The Brining and Roasting techniques work great for flavorful and moist meat...especially the breast.

Brined and Roasted Turkey 
Recipe courtesy Emeril Lagasse, 2001 

1 (10 to 12-pound) turkey 

Brine, recipe follows 

4 tablespoons unsalted butter at room temperature 
1 large yellow onion, cut into 8ths 
1 large orange, cut into 8ths 
1 stalk celery, cut into 1-inch pieces 
1 large carrot, cut into 1-inch pieces 
2 bay leaves 
2 sprigs thyme 
1 1/2 to 2 cups chicken or turkey stock, for basting 

Turkey Broth: 
1 tablespoon vegetable oil 
Reserved turkey neck and giblets 
1 large carrot, coarsely chopped 
1 onion, coarsely chopped 
1 large celery stalk, coarsely chopped 
1 small bay leaf 
3 cups turkey stock, chicken stock, or canned low-salt chicken broth 
3 cups water 

Gravy: 
4 cups turkey broth 
1 cup dry white wine 
4 tablespoons unsalted butter 
1/4 cup flour 
Salt and freshly ground black pepper 

Remove the neck, giblets, and liver from the cavity of the turkey and reserve for the gravy. Rinse the turkey inside and out under cold running water. 

Soak the turkey in the brine, covered and refrigerated, for at least 4 hours and up to 24 hours. 

Preheat the oven to 325 degrees F. 

Remove the turkey from the brine and rinse well under cold running water. Pat dry with paper towels, inside and out. Place breast side down in a large, heavy roasting pan, and rub on all sides with the butter. Season lightly inside and out with salt and pepper. Stuff the turkey with the onion, orange, celery, carrot, bay leaves, and thyme. Loosely tie the drumsticks together with kitchen string. 

For the turkey broth:>>> Heat the oil in a large heavy saucepan over medium high heat. Add the turkey neck, heart, and gizzard to the pan and saute until just beginning to brown, about 1 minute.
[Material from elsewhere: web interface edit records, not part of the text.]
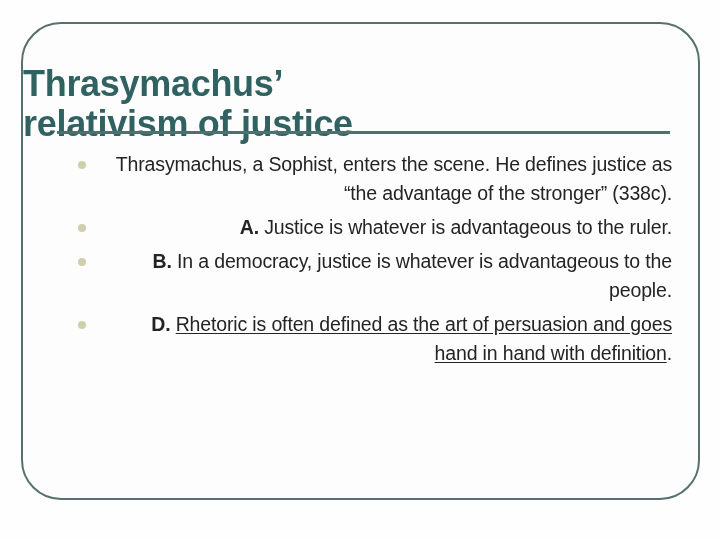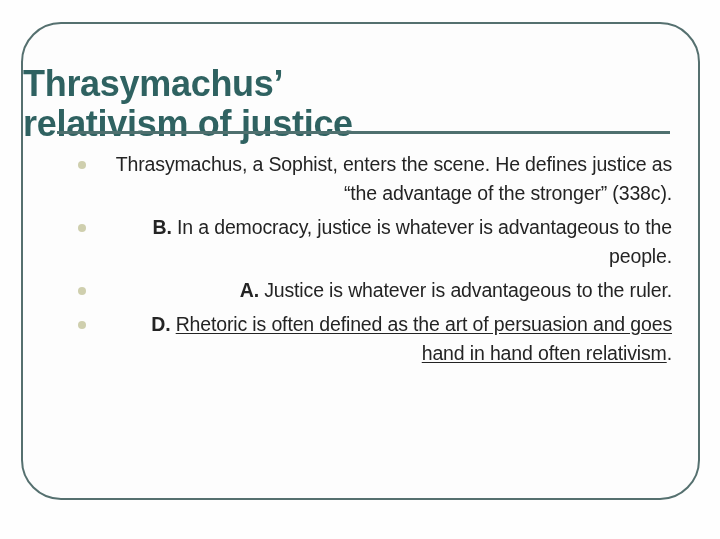--- a/index.html
+++ b/index.html
@@ -130,16 +130,16 @@
       <li class="bullet-item">
         <span class="bullet-marker"></span>
         <span class="bullet-text">
-          <span class="lead-label">B.</span>
-          <span>In a democracy, justice is whatever is advantageous to the people.</span>
+          <span class="lead-label">A.</span>
+          <span>Justice is whatever is advantageous to the ruler.</span>
         </span>
       </li>
 
       <li class="bullet-item">
         <span class="bullet-marker"></span>
         <span class="bullet-text">
-          <span class="lead-label">A.</span>
-          <span>Justice is whatever is advantageous to the ruler.</span>
+          <span class="lead-label">B.</span>
+          <span>In a democracy, justice is whatever is advantageous to the people.</span>
         </span>
       </li>
 

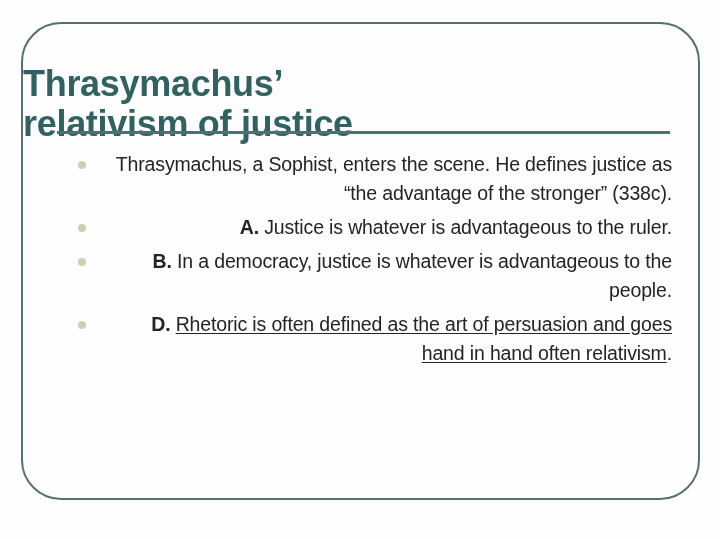--- a/index.html
+++ b/index.html
@@ -148,7 +148,7 @@
         <span class="bullet-marker"></span>
         <span class="bullet-text">
           <span class="lead-label">D.</span>
-          <span class="underlined">Rhetoric is often defined as the art of persuasion and goes hand in hand often relativism</span><span>.</span>
+          <span class="underlined">Rhetoric is often defined as the art of persuasion and goes hand in hand with definition</span><span>.</span>
         </span>
       </li>
     </ul>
Add the chopped vegetables and bay leaf to the pan and saute until soft, about 2 minutes. Pour the stock and 3 cups of water into the pan and bring to a boil. Lower the heat to medium-low and simmer until the stock is reduced to 4 cups, about 1 hour, adding the chopped liver to the pan during the last 15 minutes of cooking. 
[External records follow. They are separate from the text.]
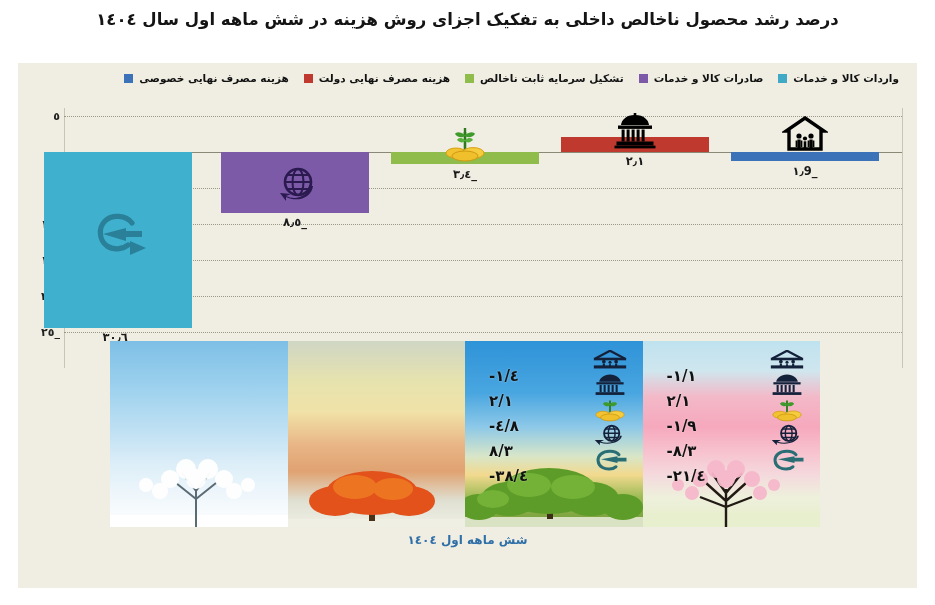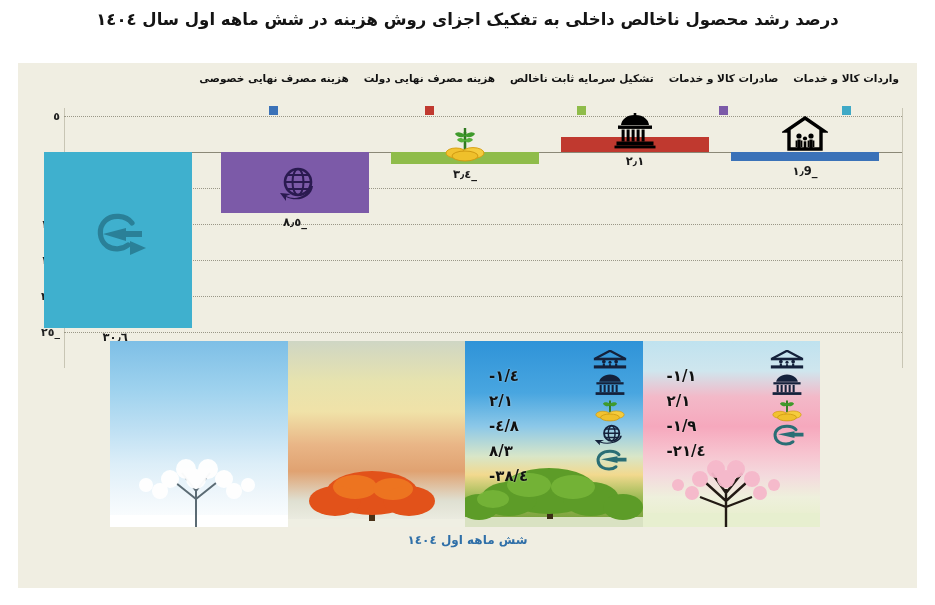--- a/index.html
+++ b/index.html
@@ -36,7 +36,7 @@
     font-size:10.5px;color:#111;font-weight:bold;
     white-space:nowrap;
   }
-  .legend-item{display:flex;flex-direction:column;align-items:center;gap:22px;}
+  .legend-item{display:flex;flex-direction:row;align-items:center;gap:6px;}
   .legend-swatch{width:9px;height:9px;display:inline-block;flex:none;}
   .legend-label{line-height:1;}
 

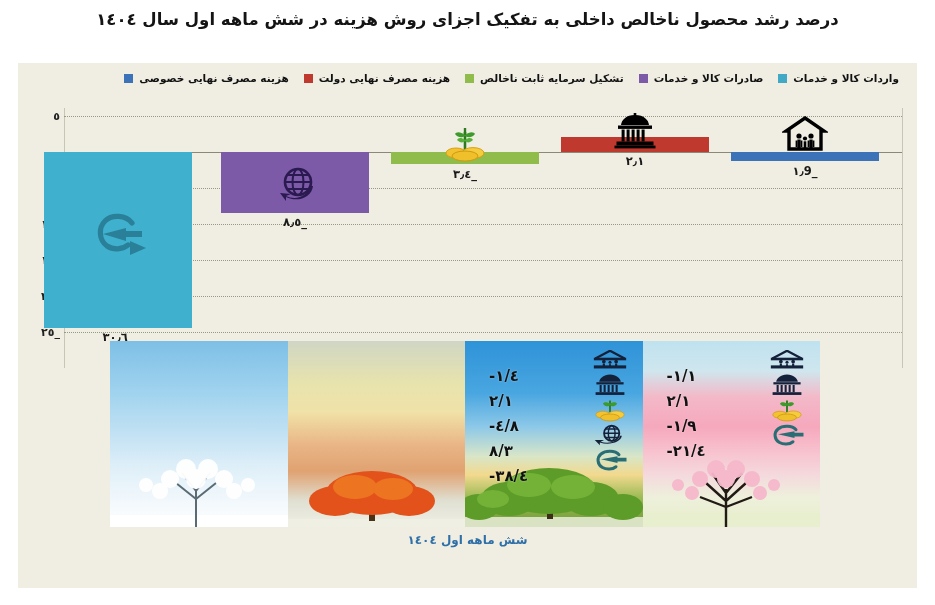--- a/index.html
+++ b/index.html
@@ -365,6 +365,17 @@
               </svg>
             </span>
             <span class="sval">-١/٩</span>
+          </div>
+          <div class="srow">
+            <span class="sicon">
+              <svg width="40" height="22" viewBox="0 0 46 26">
+                <circle cx="25" cy="11" r="9" fill="none" stroke="#14213b" stroke-width="2.2"></circle>
+                <ellipse cx="25" cy="11" rx="4" ry="9" fill="none" stroke="#14213b" stroke-width="1.7"></ellipse>
+                <path d="M16 11 L34 11 M18 6 L32 6 M18 16 L32 16" stroke="#14213b" stroke-width="1.7"></path>
+                <path d="M35 14 C33 21 21 24 12 21 L16 19 L5 19 L11 25 L11 22 C23 26 36 21 37 14 Z" fill="#14213b"></path>
+              </svg>
+            </span>
+            <span class="sval">-٨/٣</span>
           </div>
           <div class="srow">
             <span class="sicon">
Strain the stock into a clean pot or large measuring cup. Pull the meat off the neck, chop the neck meat and giblets, and set aside. 

Roast the turkey, uncovered, breast side down for 1 hour. Remove from the oven, turn, and baste with 1/2 cup stock. Continue roasting with the breast side up until an instant-read meat thermometer registers 165 degrees F when inserted into the largest section of thigh (avoiding the bone), about 2 3/4 to 3 hours total cooking time. Baste the turkey once every hour with 1/2 to 3/4 cup chicken or turkey stock. 

Remove from the oven and place on a platter. Tent with aluminum foil and let rest for 20 minutes before carving. 

For the pan gravy: >>> Pour the reserved turkey pan juices into a glass-measuring cup and skim off the fat. Place the roasting pan on 2 stovetop burners over medium heat add the pan juice and 1 cup turkey broth and the white wine to the pan, and deglaze the pan, stirring to scrape any brown bits from the bottom of the pan. Add the remaining 3 cup of broth and bring to a simmer, then transfer to a measuring cup. 

In a large heavy saucepan, melt the butter over medium high heat. Stir in the flour and cook, stirring constantly, to make a light roux. Add the hot stock, whisking constantly, then simmer until thickened, about 10 minutes. Add the reserved neck meat and giblets to the pan and adjust seasoning, to taste, with salt and black pepper. Pour into a gravy boat and serve. 

Brine: 
1 cup salt 
1 cup brown sugar 
2 oranges, quartered 
2 lemons, quartered 
6 sprigs thyme 
4 sprigs rosemary 

To make the brining solution, dissolve the salt and sugar in 2 gallons of cold water in a non-reactive container (such as a clean bucket or large stockpot, or a clean, heavy-duty, plastic garbage bag.) Add the oranges, lemons, thyme, and rosemary. 

Note:>> if you have a big turkey and need more brine than this, use 1/2 cup salt and 1/2 cup brown sugar for every gallon of water. 

Yield: 8 servings 
Prep Time: 1 hour 
Cook Time: 4 hours 
Difficulty: Medium


----------